Was müssen wir tun, um als Gesellschaft wider­stands­fähiger zu werden?

Katarina Peranić
Widerstandsfähige Strukturen entstehen nicht von selbst – sie müssen bewusst geschaffen und gepflegt werden. Entscheidend dafür sind Räume und Gelegenheiten für Austausch und Vernetzung. Deshalb gehört Resilienz meiner Meinung nach auf die politische Agenda.

Senem Aydin-Düzgit
Widerstandsfähigkeit bedeutet auch soziale Sicherheit. Nationale und transnationale Solidarität sind entscheidend, um Menschen ein Sicherheits­gefühl zu geben. Das wiederum fördert Toleranz, Zusammenhalt und Krisen­bewältigung. Ohne ein Fundament des Vertrauens wird es schwierig, gemeinsame Heraus­forderungen zu meistern.

Francesca Bria
Wir müssen die Fähigkeit zurückgewinnen, unsere digitale Zukunft zu gestalten, anstatt auf technologische Veränderungen zu reagieren. Hierfür brauchen wir einen Paradigmen­wechsel: Daten, Künstliche Intelligenz und kritische technologische Infra­strukturen müssen als strategische Güter behandelt werden, ähnlich wie Energie oder Gesundheit. Unsere Regierungen sollten mit mutigen Industrie­strategien vorangehen und in offene demokratische Alternativen zu den US-amerikanischen Big Techs investieren. Und europäische Bürger*innen müssen in die Lage versetzt werden, Technologie nicht nur passiv zu konsumieren, sondern sie aktiv mit­zu­gestalten.

Christian Hochfeld
Die größte Gefahr der VUCA-Welt ist das Gefühl der Ohnmacht. Wenn wir glauben, keinen Einfluss mehr zu haben, droht gesellschaftlicher Burn-out. Wir brauchen Zuversicht – nicht als naiven Optimismus, sondern als begründete Hoffnung, dass wir Probleme verstehen und lösen können.


MercatorGlobe Forum

Das MercatorGlobe Forum bringt eine inter­nationale Community aus Alumni, Projekt­partner*innen sowie aktuellen und ehemaligen Kolleg*innen zusammen.

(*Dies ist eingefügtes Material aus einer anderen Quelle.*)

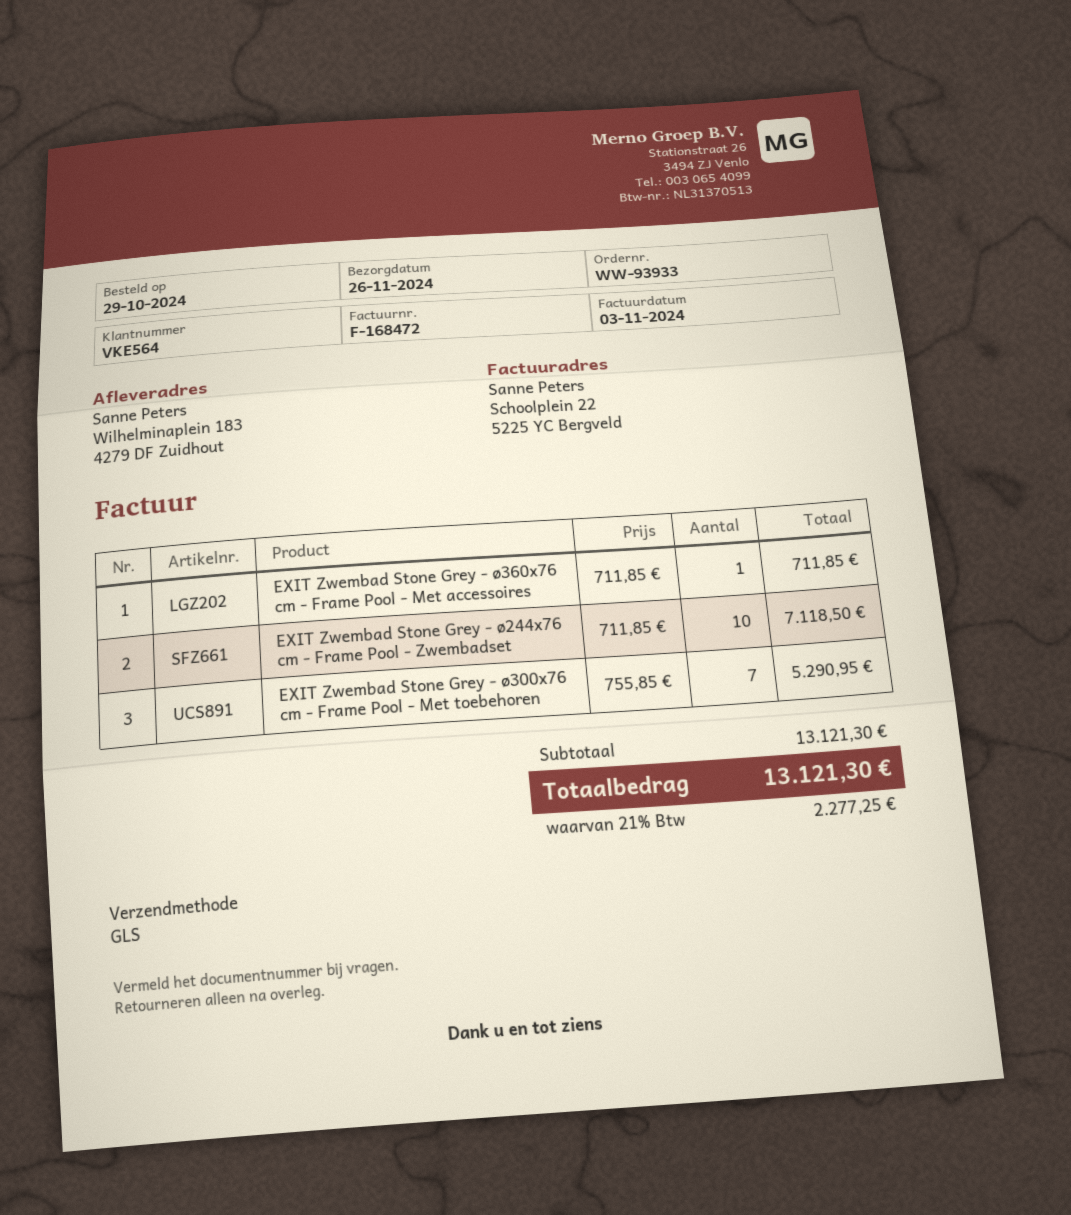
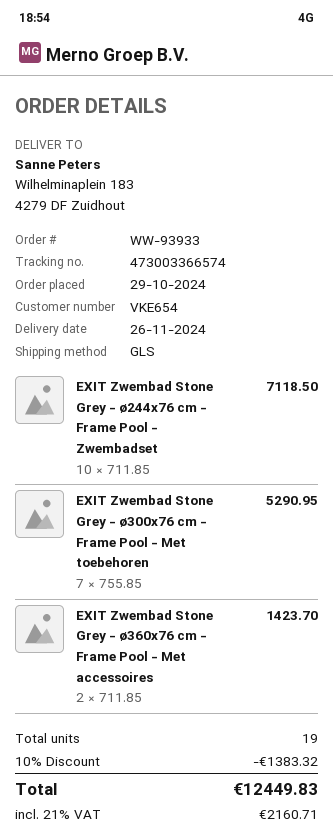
customer number: VKE564 -> VKE654
EXIT Zwembad Stone Grey - ø360x76 cm - Frame Pool - Met accessoires: 1 x 711.85 = 711.85 -> 2 x 711.85 = 1423.70
discount: none -> 10% = 1383.32
tax: 21% = 2277.25 -> 21% = 2160.71
total: 13121.30 -> 12449.83

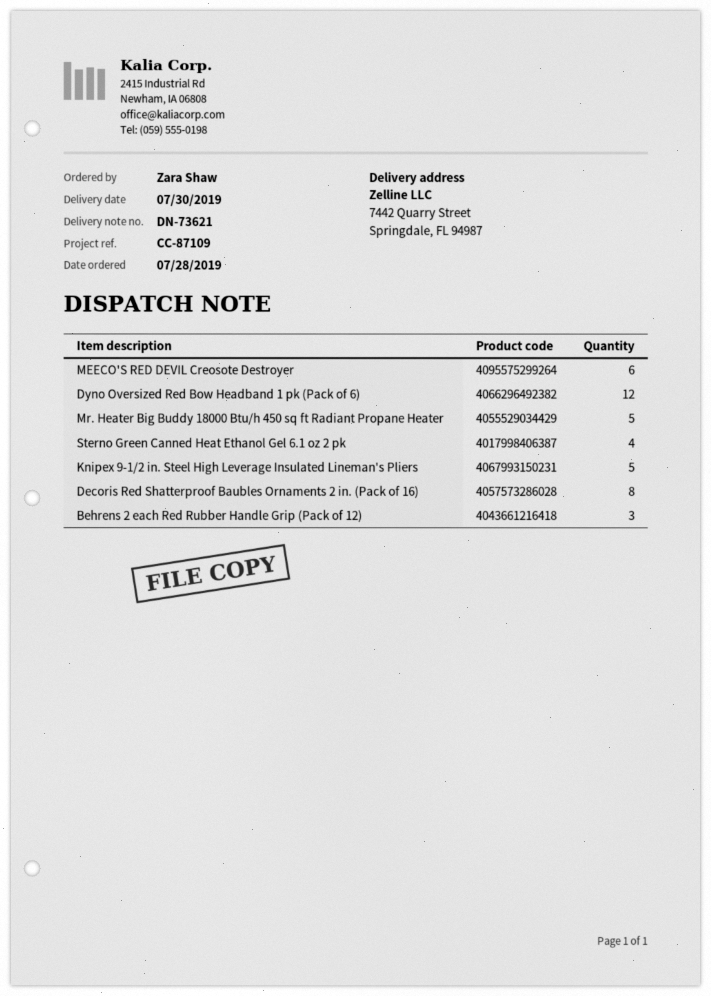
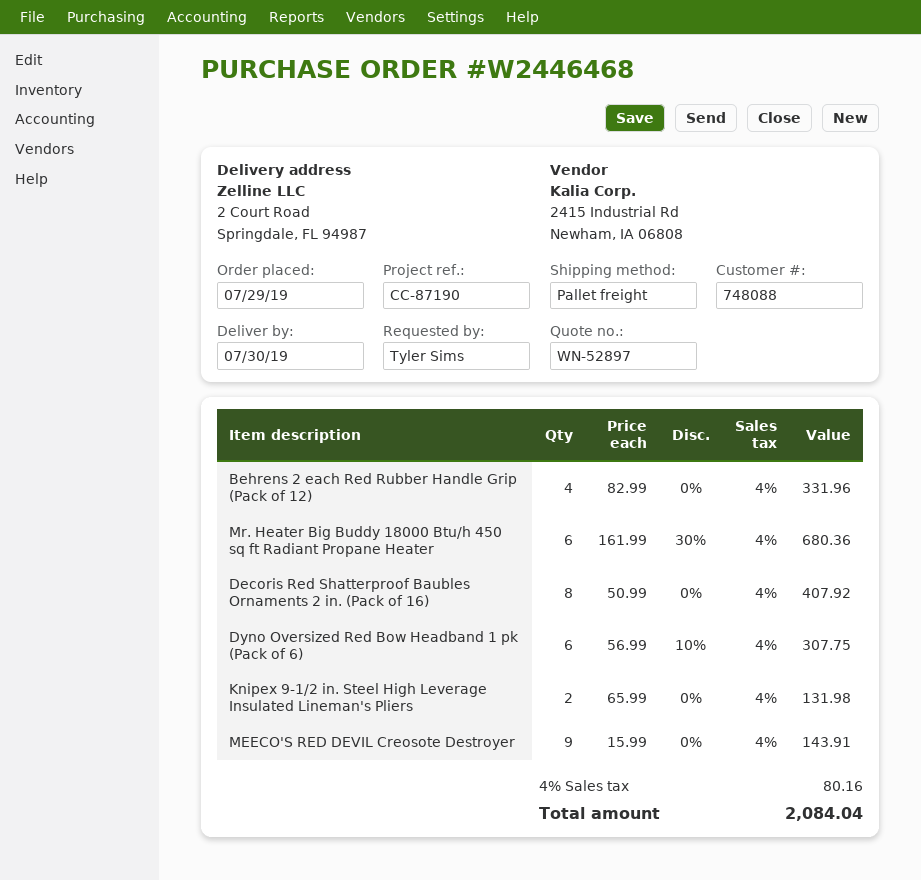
order date: 2019-07-28 -> 2019-07-29
reference: CC-87109 -> CC-87190
ordered by: Zara Shaw -> Tyler Sims
ship to: 7442 Quarry Street, Springdale, FL 94987 -> 2 Court Road, Springdale, FL 94987
MEECO'S RED DEVIL Creosote Destroyer: 6 -> 9
Dyno Oversized Red Bow Headband 1 pk (Pack of 6): 12 -> 6
Mr. Heater Big Buddy 18000 Btu/h 450 sq ft Radiant Propane Heater: 5 -> 6
Sterno Green Canned Heat Ethanol Gel 6.1 oz 2 pk: 4 -> none
Knipex 9-1/2 in. Steel High Leverage Insulated Lineman's Pliers: 5 -> 2
Behrens 2 each Red Rubber Handle Grip (Pack of 12): 3 -> 4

Unter dem Motto „Navigating VUCA!“ widmet sich das Forum vom 12. bis 14. März 2025 in Panels, Workshops und Netz­werk­treffen drängenden Fragen unserer Zeit. Im Fokus stehen die Überwindung gesellschaftlicher Spaltungen, der Umgang mit Klima- und geopolitischen Krisen, das Wieder­herstellen des Vertrauens in Institutionen sowie die Nutzung des digitalen Wandels für integrative und nach­haltige Lösungen.